Jae Crowder

Are the 17/18 Jazz better than the 16/17 Jazz?

What a ride it has been over the course of the second half of the season for the Utah Jazz and their fans. On January 22nd, the Jazz lost to the Atlanta Hawks by 14 points, and the team saw themselves sitting at 19-28 with 35 games remaining in the season. What happened next is almost unheard of. The Jazz managed to finish the season by going 29-6 over those final 35 games of the season, and they finished the season as the fifth seed in the highly competitive Western Conference. Now, in mid-April, they currently lead the Oklahoma City Thunder 3-1 in the first round of the Western Conference Playoffs. If I were to tell Jazz fans back in January they would be leading 3-1 in the opening series of the playoffs, they would’ve thought I was out of my mind. Now, with the Jazz looking primed to move onto the second round of the playoffs to likely match up with the Houston Rockets, it raises the question of: “Is this year’s Jazz team better than the team with Gordon Hayward last season?”

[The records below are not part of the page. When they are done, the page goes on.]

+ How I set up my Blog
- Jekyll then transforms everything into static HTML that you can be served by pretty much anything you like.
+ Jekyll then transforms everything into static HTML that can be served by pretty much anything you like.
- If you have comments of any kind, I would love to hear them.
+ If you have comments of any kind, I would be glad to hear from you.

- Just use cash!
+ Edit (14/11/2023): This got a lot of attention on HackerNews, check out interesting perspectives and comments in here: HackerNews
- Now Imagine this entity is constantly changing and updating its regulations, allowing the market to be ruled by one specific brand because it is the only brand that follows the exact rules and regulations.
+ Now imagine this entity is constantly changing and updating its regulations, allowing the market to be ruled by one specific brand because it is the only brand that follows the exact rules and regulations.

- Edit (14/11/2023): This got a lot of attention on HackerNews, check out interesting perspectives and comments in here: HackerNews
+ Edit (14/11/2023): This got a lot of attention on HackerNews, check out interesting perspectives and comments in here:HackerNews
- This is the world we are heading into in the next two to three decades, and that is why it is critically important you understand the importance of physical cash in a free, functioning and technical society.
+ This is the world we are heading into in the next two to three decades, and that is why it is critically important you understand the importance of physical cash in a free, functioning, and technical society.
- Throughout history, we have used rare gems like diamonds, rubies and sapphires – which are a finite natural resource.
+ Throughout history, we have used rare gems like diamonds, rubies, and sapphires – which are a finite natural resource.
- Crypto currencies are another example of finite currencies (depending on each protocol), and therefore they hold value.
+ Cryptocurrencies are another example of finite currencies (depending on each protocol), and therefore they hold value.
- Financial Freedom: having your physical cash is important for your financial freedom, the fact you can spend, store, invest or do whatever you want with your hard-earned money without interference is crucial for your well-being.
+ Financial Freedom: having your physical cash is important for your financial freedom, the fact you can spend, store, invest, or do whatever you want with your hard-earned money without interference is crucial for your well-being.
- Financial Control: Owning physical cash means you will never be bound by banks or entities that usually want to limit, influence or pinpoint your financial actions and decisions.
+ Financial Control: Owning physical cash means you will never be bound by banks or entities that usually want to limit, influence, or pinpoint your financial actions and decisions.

By no means does this say that Gordon Hayward didn’t help the Jazz. He was the heart and soul of that Utah team last year that got knocked out in the second round of the playoffs by the Golden State Warriors. However, this year’s Jazz team has a different feel about them. If it even seemed possible, the Utah Jazz improved on their 105.3 defensive rating from last season, which ranked third in the league. This season, that number dipped to 103.9, putting them second in the NBA. The additions of not only Ricky Rubio and Donovan Mitchell in the offseason, but Jae Crowder at the trade deadline are the big reasons the Jazz were somehow able to improve their defensive rating this season. In addition, the Jazz had the seventh hardest schedule this season in the NBA, they had the thirteenth hardest schedule in the league last season. That makes their end of the season run that much more impressive while they knocked off teams like the Warriors, Spurs, and Raptors down the stretch of the regular season.

Another added bonus for the Jazz this season has been their pace of play, and the started (slight) movement towards the NBA’s current structure of basketball. The Jazz ranked 30th in the league last season in pace of play, averaging just 91.6 possessions per 48 minutes of play. This season, they are up to 95.7 possessions per 48 minutes. That number still ranks 25th in the NBA, but those added four possessions per 48 minutes can have a huge impact on the result of the game. Probably the biggest reason for the faster play this season is due to Ricky Rubio and Donovan Mitchell. Rubio’s main strength on offense is getting out in the open floor and finding guys going to the hoop on the fastbreak, something Donovan Mitchell excels at. In addition to Mitchell and Rubio, Rudy Gobert has gotten much better at rim-running this season and getting position down low off of the fastbreak which has led to some easy looks for him at the rim this season.

Another sign that the Jazz have been playing faster and matching the offensive play of teams across the league is their added three-point attempts and makes this season. The Jazz shot 297 more threes this season compared to last season. And with more attempts comes more makes, as the Jazz made 96 more shots from beyond the arc this season, something they will continue to improve on.

When you match up the added pace of play for the Utah Jazz, in addition to the improved defense of the team this year, I don’t think there is any question that this year’s Jazz team is better than the 2016/17 squad. And the scary part is that this team is still very young with Donovan Mitchell being 21 years old, Rudy Gobert being 25 years old, and Ricky Rubio entering the prime of his career at 27 years old. If this core group of players can stick together and keep building chemistry with Quin Snyder, it won’t be long before this team will be an NBA Finals contender.